Open ponds and raceway methods have been widely used for the mass culture of photosynthetic microorganisms, but only a few species can be stably maintained in such systems, because diverse contaminating organisms (e.g., algae, bacteria, fungi, protozoa) reduce production of the targeted alga. To avoid contamination, species that can grow under extreme conditions (e.g., high temperature, alkaline or acidic conditions, high salt concentrations, etc.) that inhibit growth of contaminants have been selected for cultures in open systems. A. platensis is one of the most widely cultured commercial photosynthetic microorganisms in traditional open systems, because of its preference for alkaline conditions (Vonshak and Richmond 1988; Lu et al. 2011) that do not allow the growth of most contaminants.

The growth and biomass productivity of A. platensis depend on several factors such as solar irradiance in the photosynthetically active range (PAR), pH, quantities of contaminants, temperature, dissolved oxygen concentration, salinity, amount of agitation or aeration, and nutrient availability (Colla et al. 2004; Ogbonna et al. 1995; Vonshak 1997). In the traditional open culture systems of A. platensis, light intensity, temperature, and dissolved oxygen concentration have been considered to be most important for determining growth (Chaumount 1993; Borowitzka and Moheimani 2013).

For use of transformed strains of A. platensis in larger-scale cultures, it is essential to establish a closed culture system to avoid the risk of the strains escaping to natural habitats. Fully closed photobioreactors also allow better control of the culture conditions than open systems. However, closed photobioreactors generally cost more than open systems, due to higher construction, operation, and maintenance costs. The production cost is especially important when the price of the products is not high, as in the case of bioenergy production. Also, both traditional open systems and fully closed photobioreactors require land for their operation. Considering the abovementioned aspects, we aimed to establish a low-cost, continuous/semicontinuous, closed culture system using open water surfaces.

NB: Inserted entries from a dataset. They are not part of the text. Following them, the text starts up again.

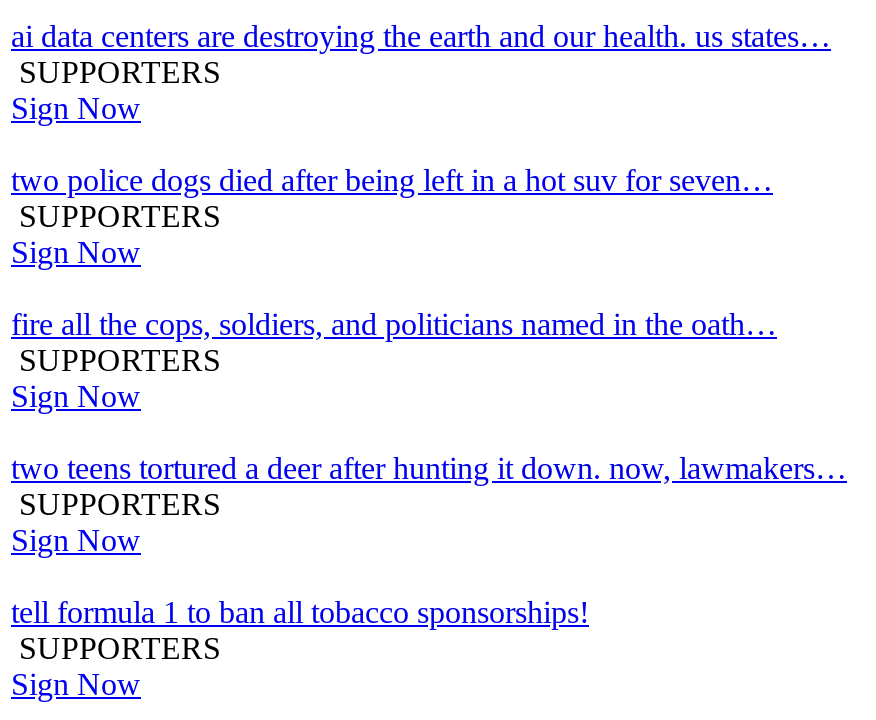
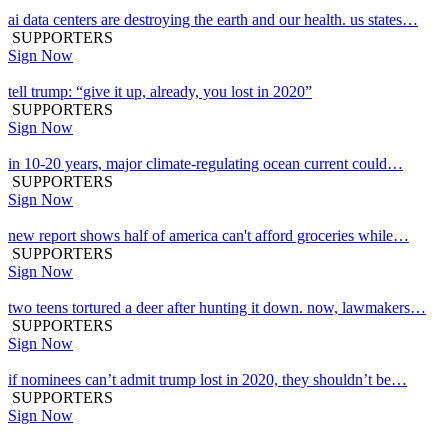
- two police dogs died after being left in a hot suv for seven…
+ tell trump: “give it up, already, you lost in 2020”

- fire all the cops, soldiers, and politicians named in the oath…
+ in 10-20 years, major climate-regulating ocean current could…
+ SUPPORTERS
+ Sign Now
+ new report shows half of america can't afford groceries while…

- tell formula 1 to ban all tobacco sponsorships!
+ if nominees can’t admit trump lost in 2020, they shouldn’t be…
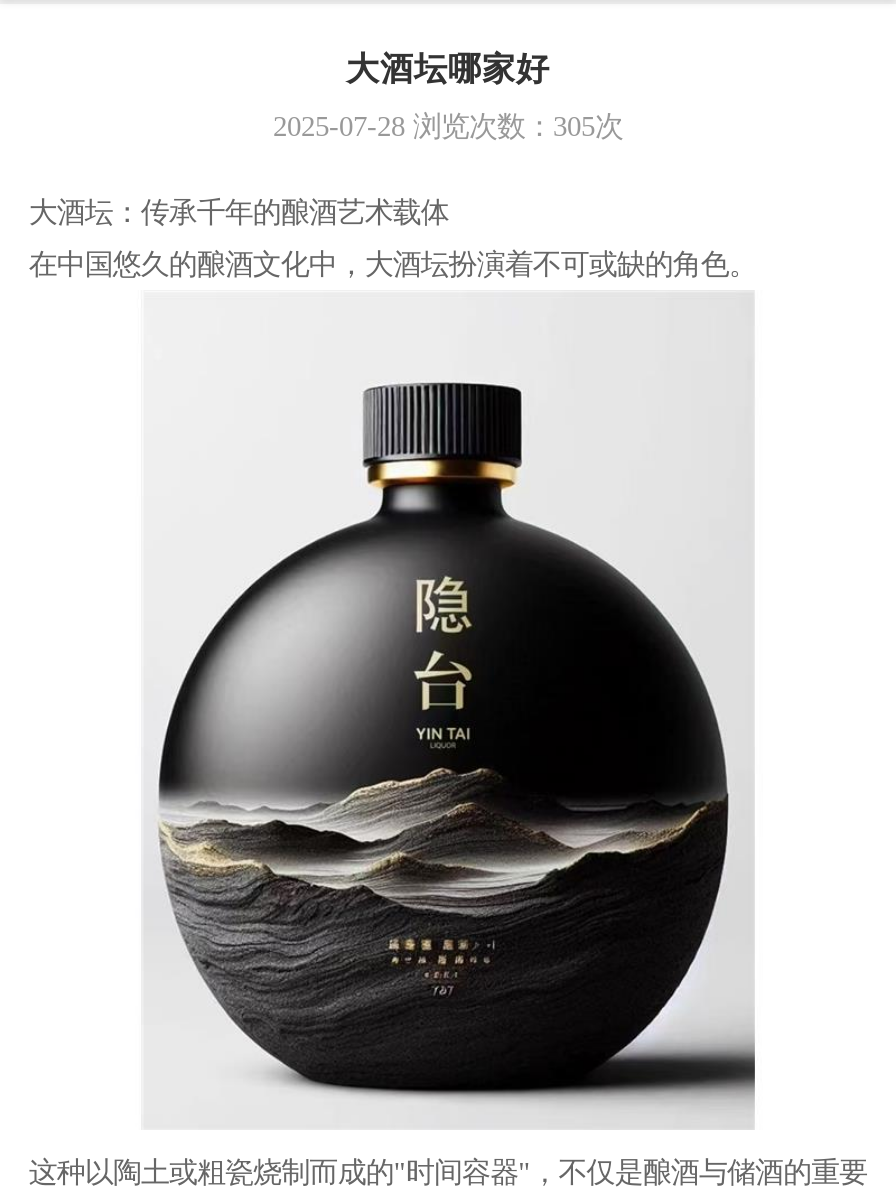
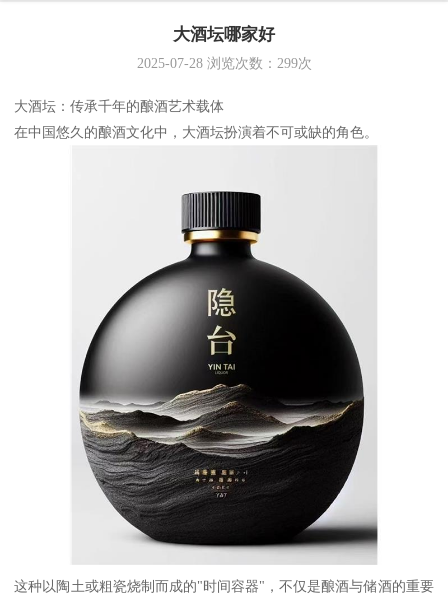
- 2025-07-28浏览次数：305次
+ 2025-07-28浏览次数：299次
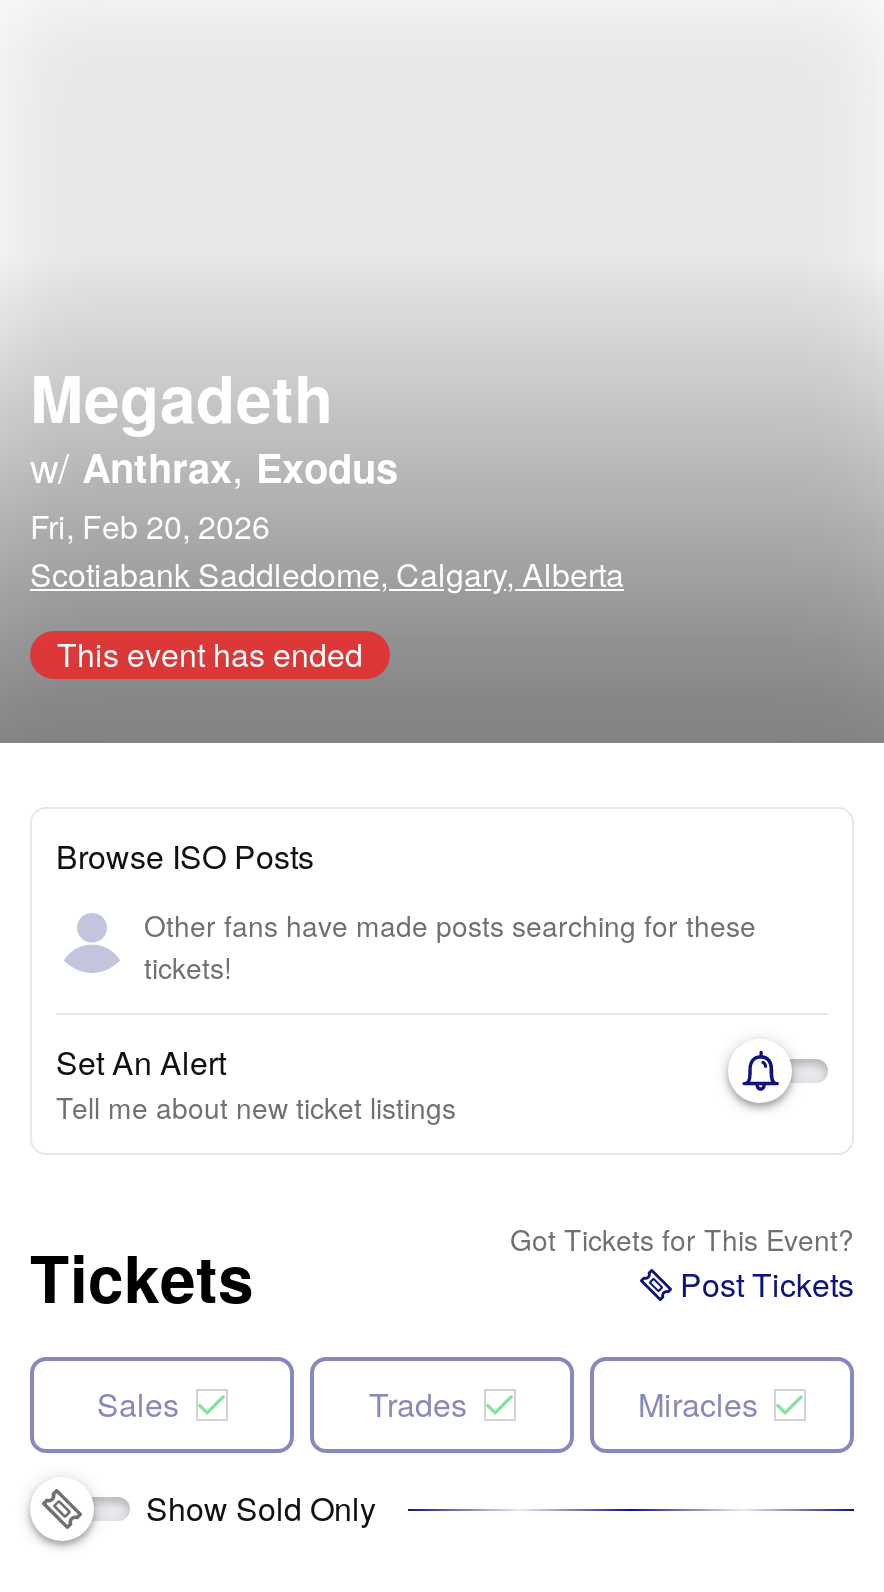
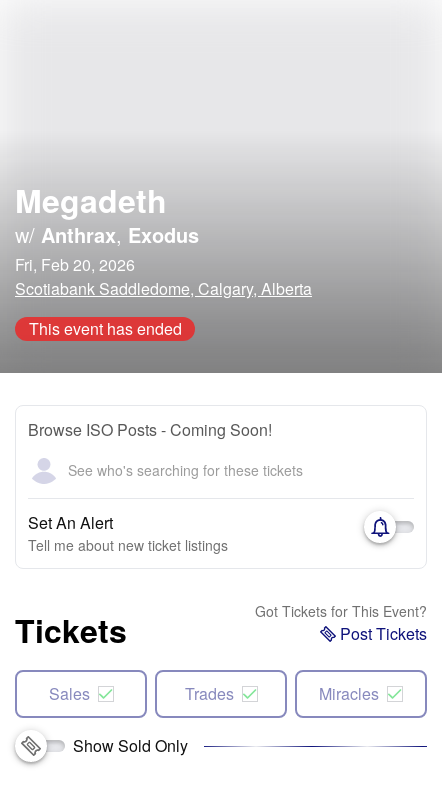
- Browse ISO Posts
+ Browse ISO Posts - Coming Soon!

- Other fans have made posts searching for these
- tickets!
+ See who's searching for these tickets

A. platensis is a planktonic multicellular cyanobacterium with helical filamentous form. It has relatively large individual cells of 6–16 μm in diameter, 30–70 μm in helix diameter, 12–72 μm helix pitch (Pelosi et al. 1982), and strong motility by the rotation of the helical trichome. These characters are beneficial in mass cultures because the trichomes tend to remain suspended in the culture media and are rather easy to harvest using fine mesh screens. Energy and costs for pretreatment of the harvested algae (e.g., drying, cell breakage, extraction, etc.) are important elements of the production cost. However, in A. platensis, the harvested cells can be used for fermentation processes without pretreatment or enzymatic hydrolysis (Aikawa et al. 2013). For mass cultures, use of the sea surface of subtropical/tropical coasts or open oceans provides high solar irradiances and stable growth temperatures, because the temperature range of the tropical surface water (20–30 °C) matches the optimum growth range of this species. A. platensis is usually cultured utilizing a chemically defined medium, and a significant portion of the production cost is contributed by these chemicals. Hence, the use of low-cost media such as seawater media will reduce the production costs. In studies using seawater as an alternative medium, pretreatment to remove Ca2+ and Mg2+ (Faucher et al. 1979; Leema et al. 2010) and supplementation with specific nutrients have been employed under laboratory conditions (Materassi et al. 1984) or in outdoor raceways (Tredici et al. 1986; Wu et al. 1993).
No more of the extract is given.